So where does this leave FIs? How should they approach cryptocurrencies, and importantly manage the risks? Relying on the Virtual Asset Service Providers (VASPs) themselves is not enough. Yes, some VASPs will have controls in place, with established KYC/CDD undertaken on their customers, and the ongoing monitoring of customer activity. However, from a risk perspective, FIs need to understand and manage their risk, for themselves, especially where cryptocurrency is moved to and from Fiat currencies – the ‘on/off ramps’.

Thankfully, there are several practical steps firms can take, which I will explore:

1) Establish a clear risk statement and appetite

A good first step is to understand the environment, where the firm stands, does it want to avoid cryptocurrencies altogether (which is a difficult position to maintain), become a custody provider, or provide banking services to VASPs? The firm needs to decide and document its risk appetite and what this means in terms of controls.

2) Build awareness

The firm should look to build awareness across senior management, the compliance function, and wider across the firm, enhancing knowledge of the risks.

3) Monitor exposure – including a risk-based view

Even where a firm does not want to provide cryptocurrency services they need to have, at a minimum, an accurate view of their exposure. Through the use of data sets and the understanding of payments, a FI can identify exposure across their customers. An enhancement to identification is the risk rating of the payment activity and exposure. Not all VASPS are the same, and not all transactions have originated from safe sources – this is where specialist providers come in, they provide an understanding of the VASPs from a risk profiling perspective.

4) Understand a customer’s source of funds

There is a risk that firms are accepting wealth generated from illicit cryptocurrency without knowing. Asking the customer if any wealth originates from cryptocurrencies does not really work. Not only are you relying on the goodwill and honesty of the prospective customer, but how can you check? This is where currency tracing comes in, the prospective customer is asked to provide their wallet address from which the firm can then check previous activity. This is similar to asking for the last x months' bank statements or payslips, or evidence of investment gains, share sales or property transactions etc.

5) Complement existing controls 

How can enhanced data and intelligence be used to complement existing transaction monitoring, fraud, tax, and sanctions controls? This is a combination of data, intelligence, and enhanced intelligence, with enhancements to existing controls. Going beyond current approaches, new innovative detection based on data analytics is used to identify particular anomalies and patterns specific to cryptocurrencies.
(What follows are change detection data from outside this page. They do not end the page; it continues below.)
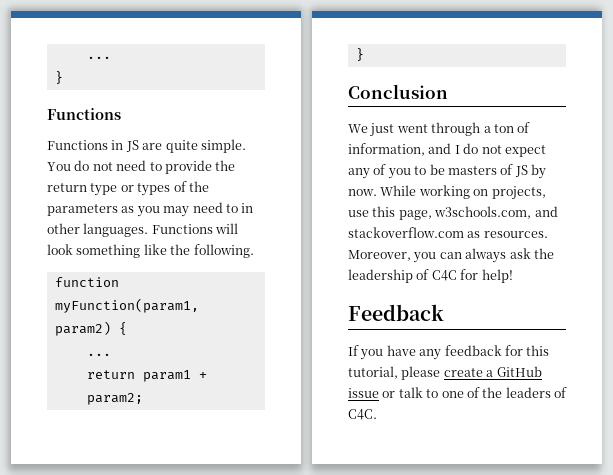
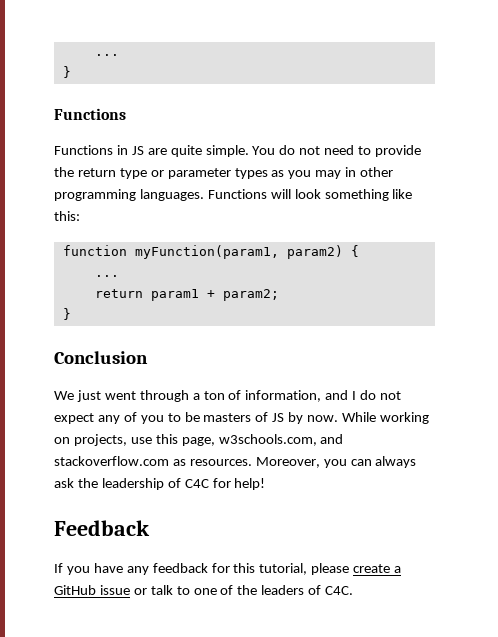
[137,181,209,196] [47,204,118,216] types of the parameters -> [167,168,268,179] parameter types
[192,202,238,213] need to -> (342, 174) none
(80, 228) none -> [54,189,136,201] programming
[170,244,254,258] the following. -> [54,211,80,221] this:

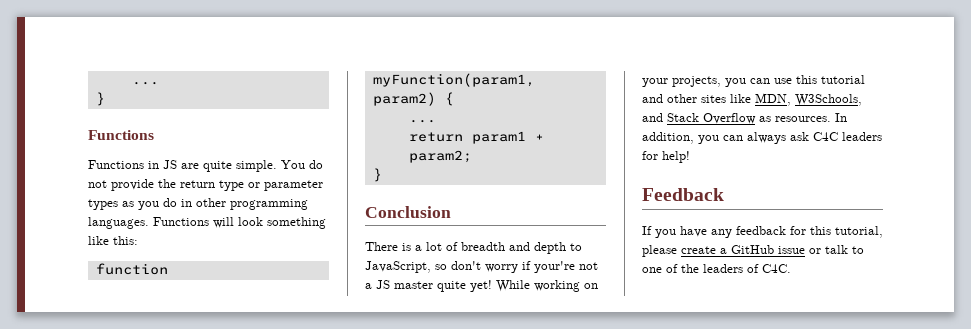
[324,145,372,155] need to -> (107, 184) none
[315,170,342,179] may -> [163,198,177,207] do
[54,390,402,402] [54,412,429,424] [54,434,344,446] [54,456,417,468] [54,478,209,490] We just went through a ton of information, and I do not expect any of you to be masters of JS by now. While working on projects, use this page, w3schools.com, and stackoverflow.com as resources. Moreover, you can always ask the leadership of C4C -> [365,242,582,254] [365,261,598,273] [365,280,598,292] [642,75,865,87] [642,93,862,106] [642,113,847,124] [642,132,882,144] There is a lot of breadth and depth to JavaScript, so don't worry if your're not a JS master quite yet! While working on your projects, you can use this tutorial and other sites like MDN, W3Schools, and Stack Overflow as resources. In addition, you can always ask C4C leaders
6) Build an investigative capacity

Do not forget the people! How can you enhance the skills and knowledge of your people? Yes, some of this is through awareness, but more to the point what specialist tools and training can you give to your investigators? Fortunately, specialist investigative tools exist, that have been ‘honed’ through extensive use by law enforcement. These tools allow firms to ‘follow the currency’ on the chain, and follow the sources and movements of funds. These are not tools for general use within sanctions, transaction monitoring or fraud operations, but enable trained threat intelligence investigators to drill down on the initial leads and follow the crypto chain.

In Summary

This is a journey for firms. Following incremental steps, they can move towards a position of awareness and robust risk controls. We are now at a point where there are specialist vendors in this space who work daily with FIs, law enforcement, VASPS and other firms to provide data, intelligence, and tools for identifying and controlling financial crime risks. 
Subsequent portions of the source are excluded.